Two major trends are shaping higher education today. One is that attracting high quality students has become even more competitive. Second, the job market for college graduates is gradually improving, but still challenging. Together, these trends make it all the more important that universities are not just providing a well-rounded education for undergraduates, but are also specifically preparing them to successfully enter the workforce.
Here in the Management Information Systems department of the Temple University Fox School of Business we’ve developed an innovative system for motivating students to engage in their Professional Development.

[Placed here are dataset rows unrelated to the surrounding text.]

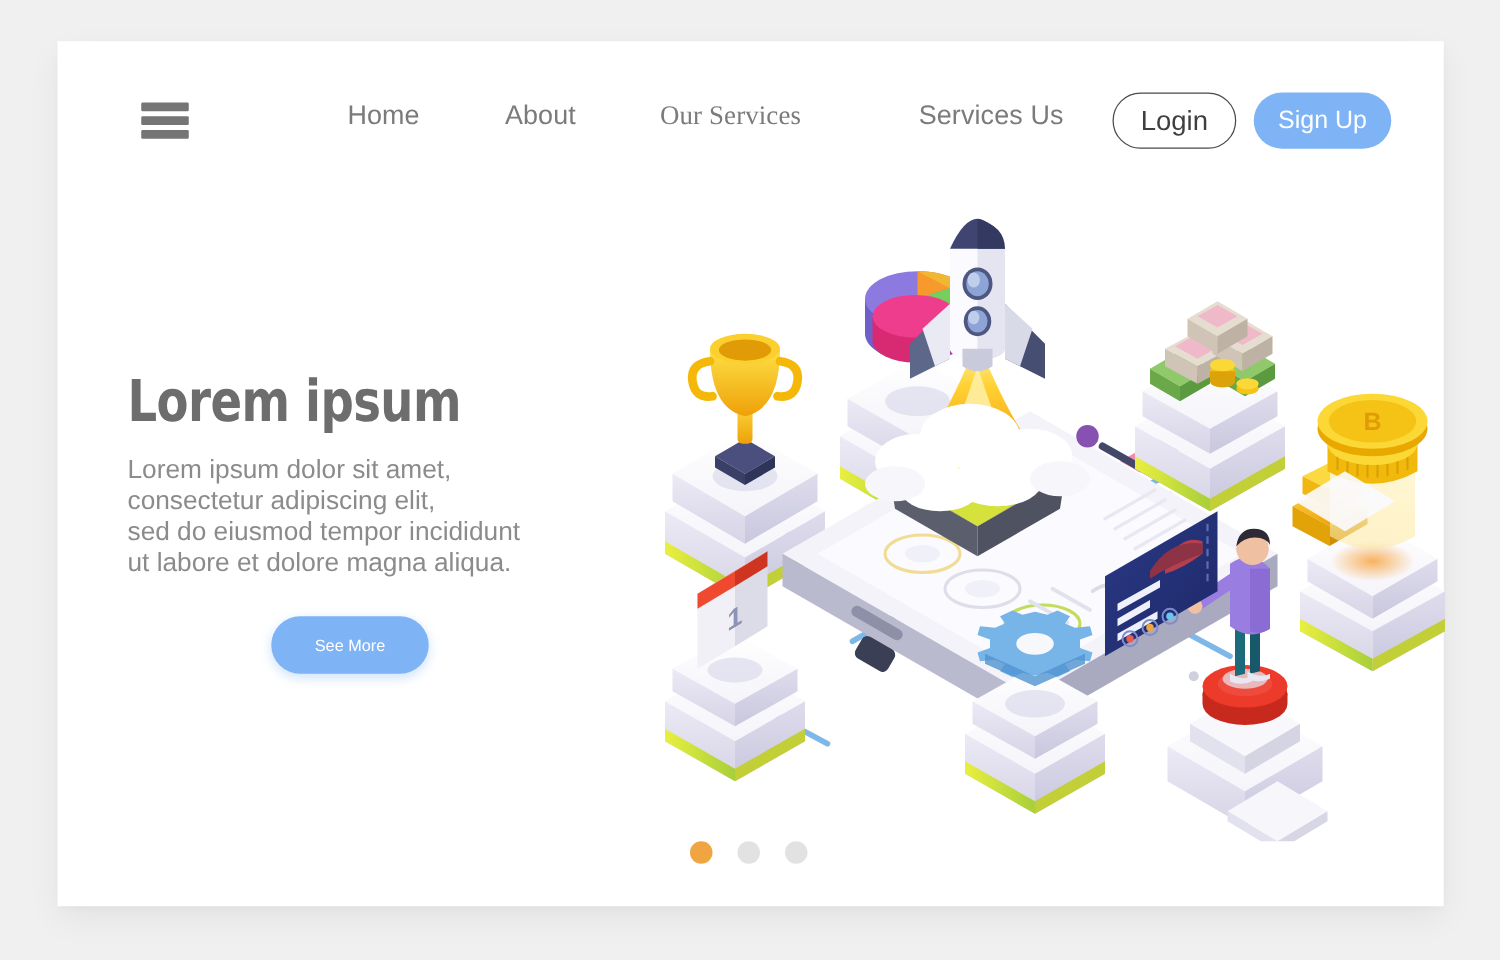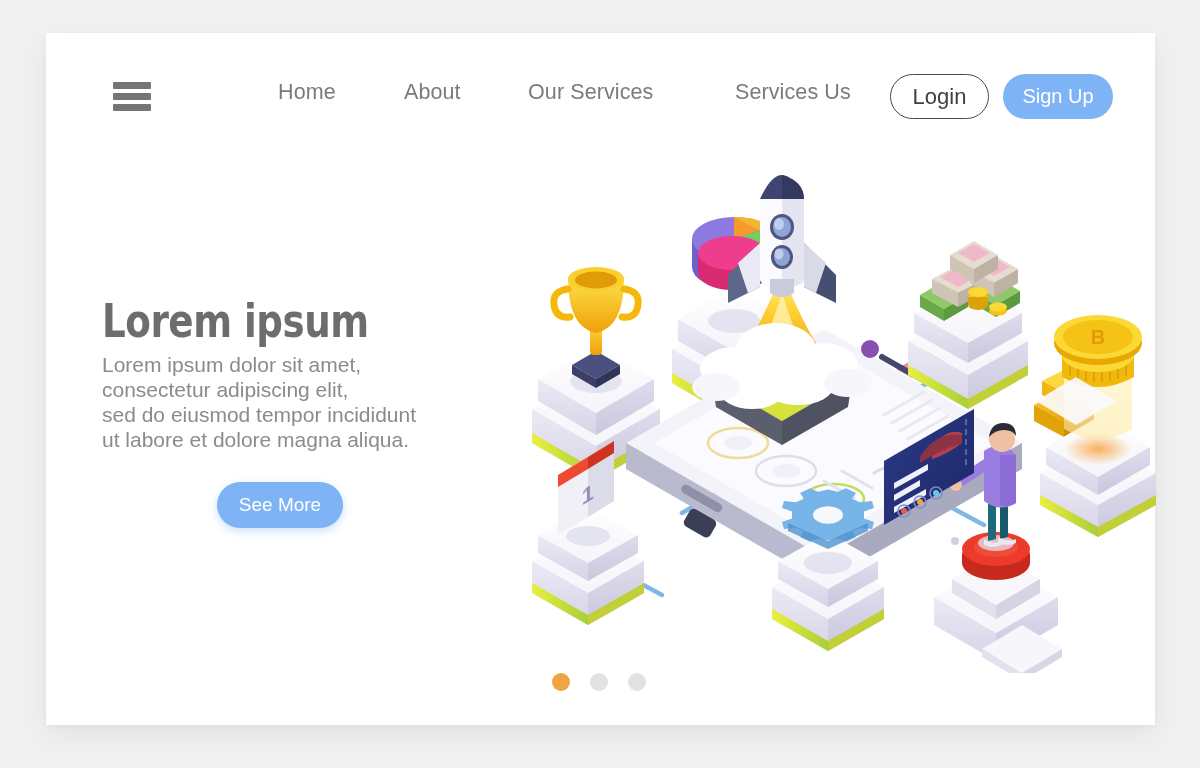--- a/index.html
+++ b/index.html
@@ -37,7 +37,7 @@
   }
   .navlink.n0 { left: 62px; }
   .navlink.n1 { left: 188px; text-align: right; }
-  .navlink.n2 { left: 312px; }
+  .navlink.n2 { left: 312px; font-family: Liberation Serif, serif; }
   .navlink.n3 { left: 519px; }
 
   #authbtns { position: absolute; right: 21px; top: 41px; height: 46px; }

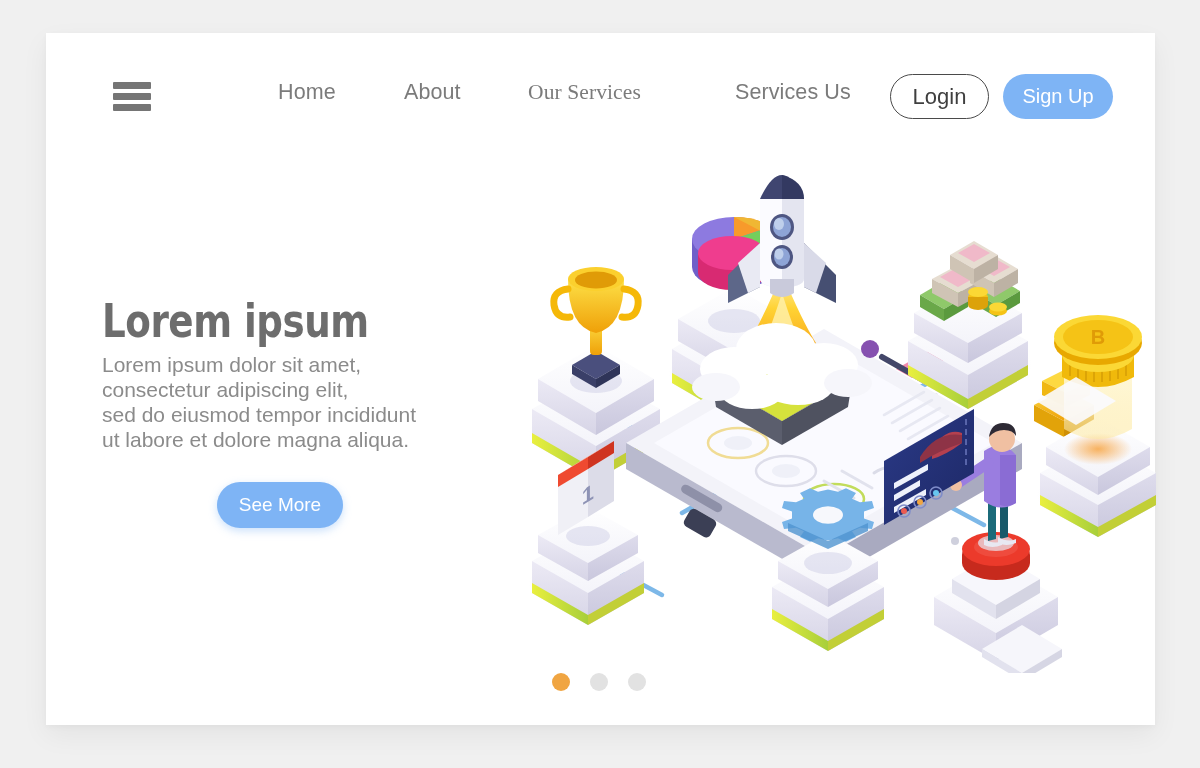--- a/index.html
+++ b/index.html
@@ -69,7 +69,7 @@
     transform-origin: left center;
   }
   #hero-sub {
-    margin-top: 8px;
+    margin-top: 19px;
     font-size: 21px; line-height: 25px; color: #8b8b8b;
     white-space: pre-line;
   }

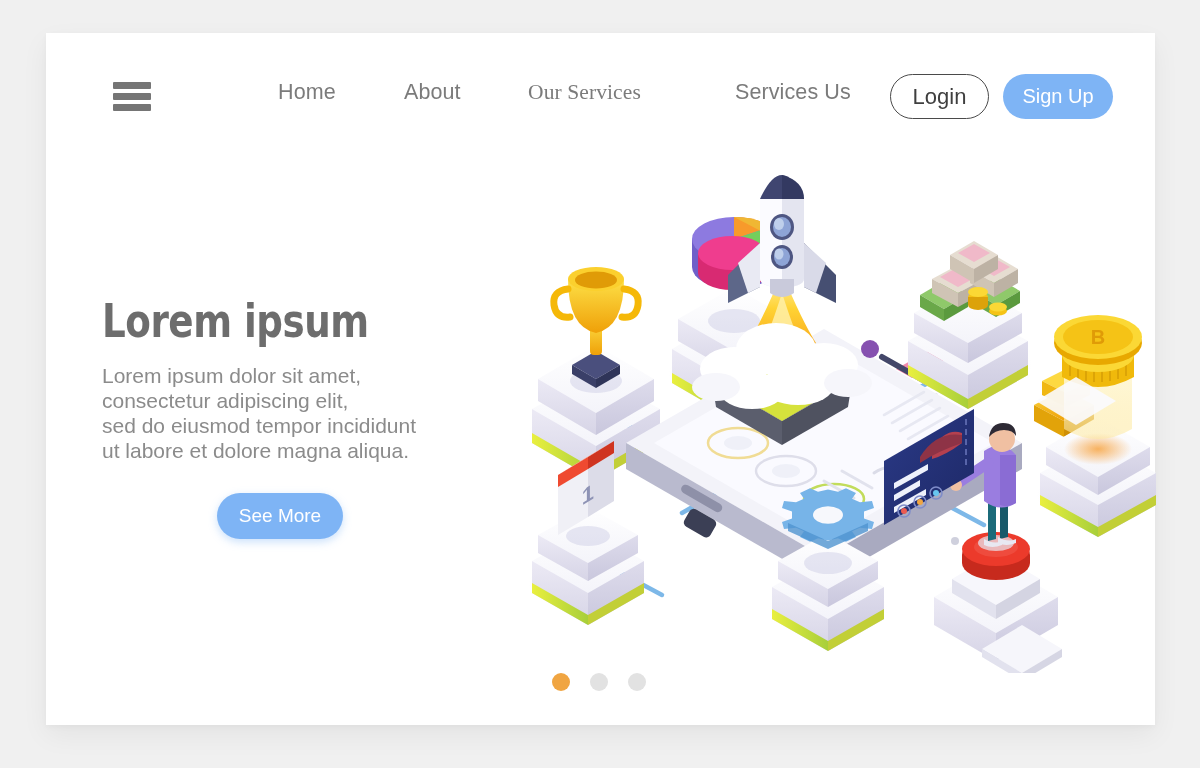--- a/index.html
+++ b/index.html
@@ -78,7 +78,7 @@
     width: 126px; height: 46px;
     border: none; border-radius: 23px;
     background: #7eb4f5; color: #ffffff;
-    font-size: 19px; font-family: "Liberation Sans", sans-serif;
+    font-size: 13px; font-family: "Liberation Sans", sans-serif;
     display: flex; align-items: center; justify-content: center;
     cursor: pointer;
     box-shadow: 0 3px 9px rgba(126,180,245,0.4);

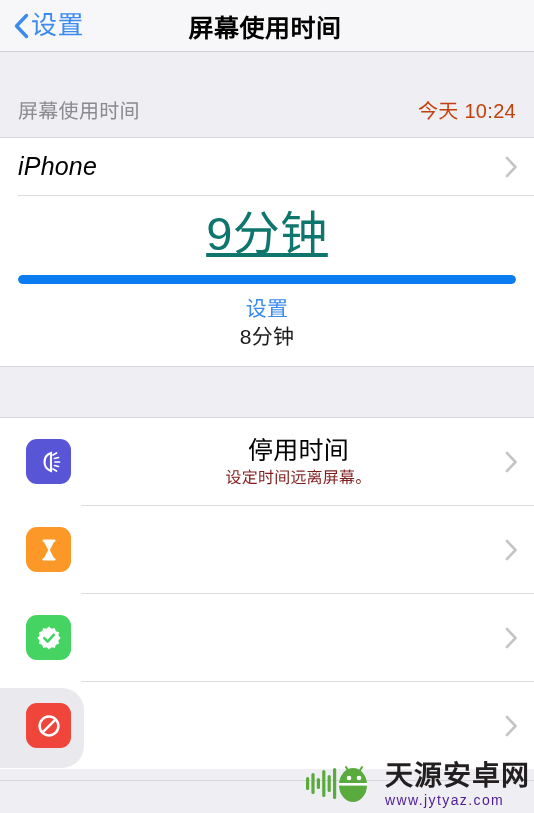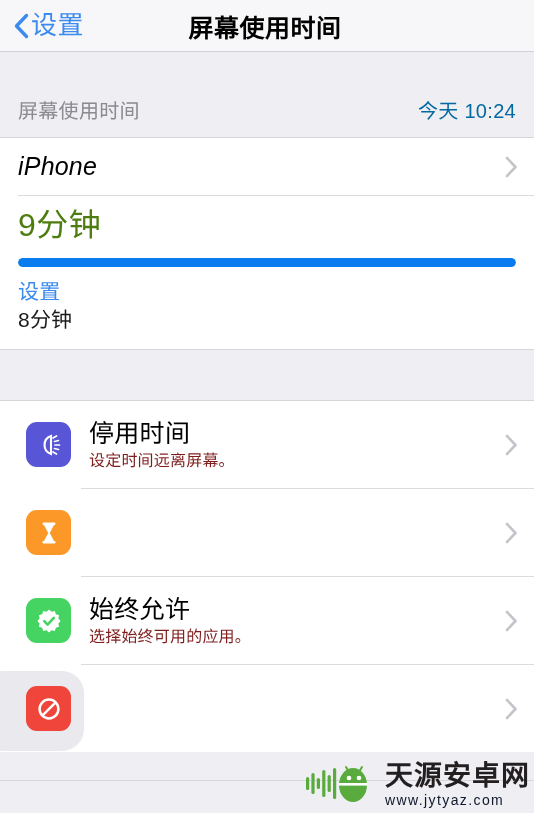--- a/index.html
+++ b/index.html
@@ -19,6 +19,7 @@
     width: 534px;
     height: 813px;
     background: #eeeef3;
+    text-align: center;
   }
 
   

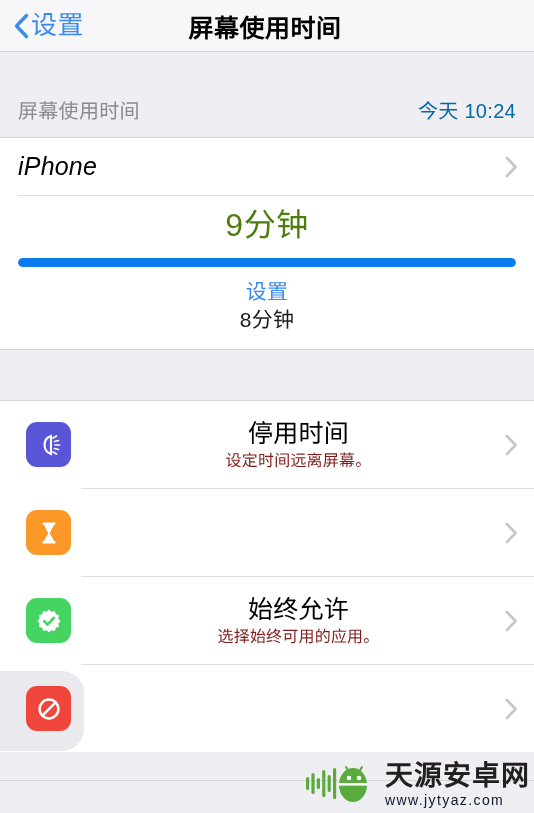--- a/index.html
+++ b/index.html
@@ -90,7 +90,7 @@
   }
   .group-header-right {
     font-size: 20px;
-    color: #0369a1;
+    color: #c2410c;
     letter-spacing: 0.3px;
   }
 

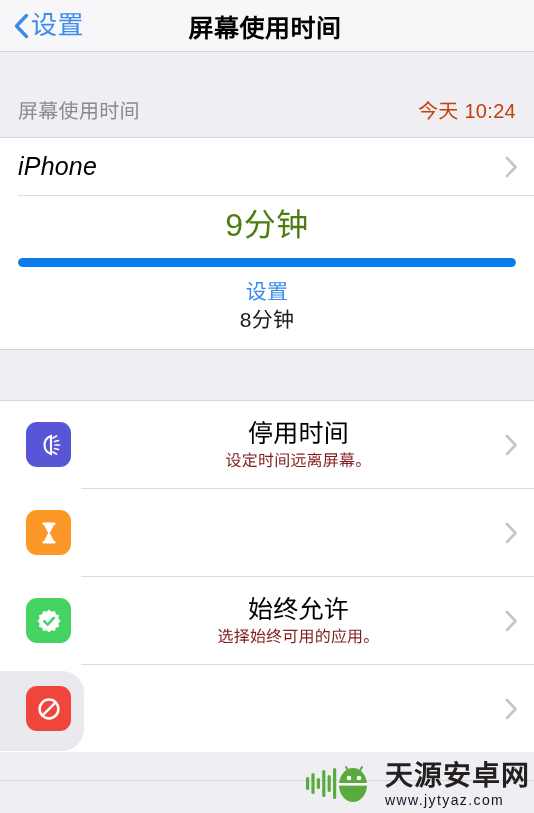--- a/index.html
+++ b/index.html
@@ -137,12 +137,13 @@
     padding: 12px 18px 16px 18px;
   }
   .usage-total {
-    font-size: 32px;
+    font-size: 47px;
     font-weight: normal;
-    color: #4d7c0f;
+    color: #0f766e;
     line-height: 1.12;
     letter-spacing: 0.5px;
     margin: 0 0 14px 0;
+    text-decoration: underline;
   }
   .progress-track {
     width: 100%;

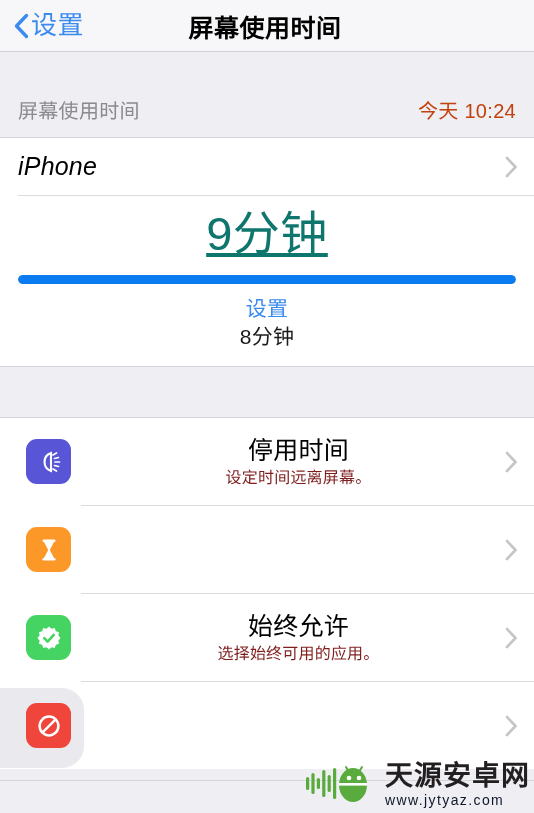--- a/index.html
+++ b/index.html
@@ -377,10 +377,6 @@
             <path d="M15.00 3.40 L17.51 5.63 L20.80 4.95 L21.86 8.14 L25.05 9.20 L24.37 12.49 L26.60 15.00 L24.37 17.51 L25.05 20.80 L21.86 21.86 L20.80 25.05 L17.51 24.37 L15.00 26.60 L12.49 24.37 L9.20 25.05 L8.14 21.86 L4.95 20.80 L5.63 17.51 L3.40 15.00 L5.63 12.49 L4.95 9.20 L8.14 8.14 L9.20 4.95 L12.49 5.63 Z" fill="#fff"></path>
             <polyline points="10.3,15.2 13.6,18.6 19.8,11.9" fill="none" stroke="#45d362" stroke-width="2.6" stroke-linecap="round" stroke-linejoin="round"></polyline>
           </svg>
-        </div>
-        <div class="menu-text">
-          <span class="menu-title">始终允许</span>
-          <span class="menu-sub">选择始终可用的应用。</span>
         </div>
         <svg class="chev-right" viewBox="0 0 13 22">
           <polyline points="2,2 10.5,11 2,20" fill="none" stroke="#c4c4c9" stroke-width="2.6" stroke-linecap="round" stroke-linejoin="round"></polyline>

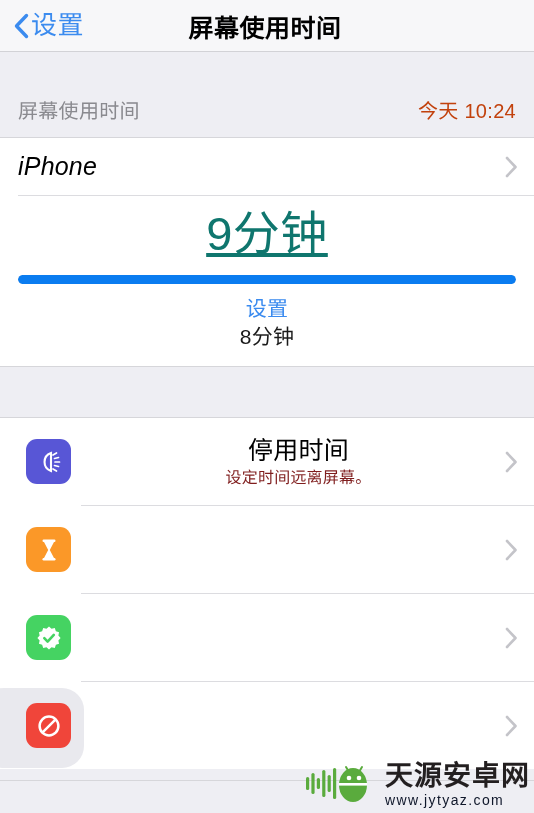--- a/index.html
+++ b/index.html
@@ -274,7 +274,7 @@
   }
   .wm-url {
     font-size: 14px;
-    color: #0f172a;
+    color: #4c1d95;
     letter-spacing: 1.4px;
     margin-top: 3px;
   }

Here’s how our department chair, Munir Mandviwalla, describes it:
We implemented a point system for our program about 1.5 years ago so that students need to achieve 1000 professional development points before they can graduate. More recently, we introduced a leaderboard that showcases the students with the most amount of points. Today, I am pleased to announce ‘professional achievement’ badges for our students.
The badge levels are:
- Grand Master (2000 plus): The pinnacle of professional readiness. Grand Master’s have extensive experience in engaging with industry, have demonstrated extensive leadership and communication skills, and are likely to take on leadership roles in the future.
- Master (1500 plus): The master of professional achievement. Master’s have gone above and beyond all the basic requirements and excelled in every category of professional development, career knowledge, networking and are expected to be stars in their careers.
- Candidate (1000 plus): The complete well rounded student. Candidates have excelled in meeting all the department’s requirements for professional development. They are ready for the workplace!
- Apprentice (700 plus): Apprentices have started investing in their professional development early and are well on track to meet the department’s requirements for professional achievement.
Coming up with appropriate labels and a way to describe it all was incredibly challenging! We will do a soft roll out over the summer and then more formally in the fall. I am sure we will learn from this experience and after a year we will take another look at the levels, labels, and point categories and revise and improve.
As Munir says, it’s not easy to define meaningful levels and appealing badges. And, yet, it’s one of those many little details that goes into designing and implementing effective gamification.
What do you think? Would a system of points, levels, and badges have helped you work harder on your own professional development in college? If you hire recent college graduates, would a badge like this be of value to you in assessing student abilities?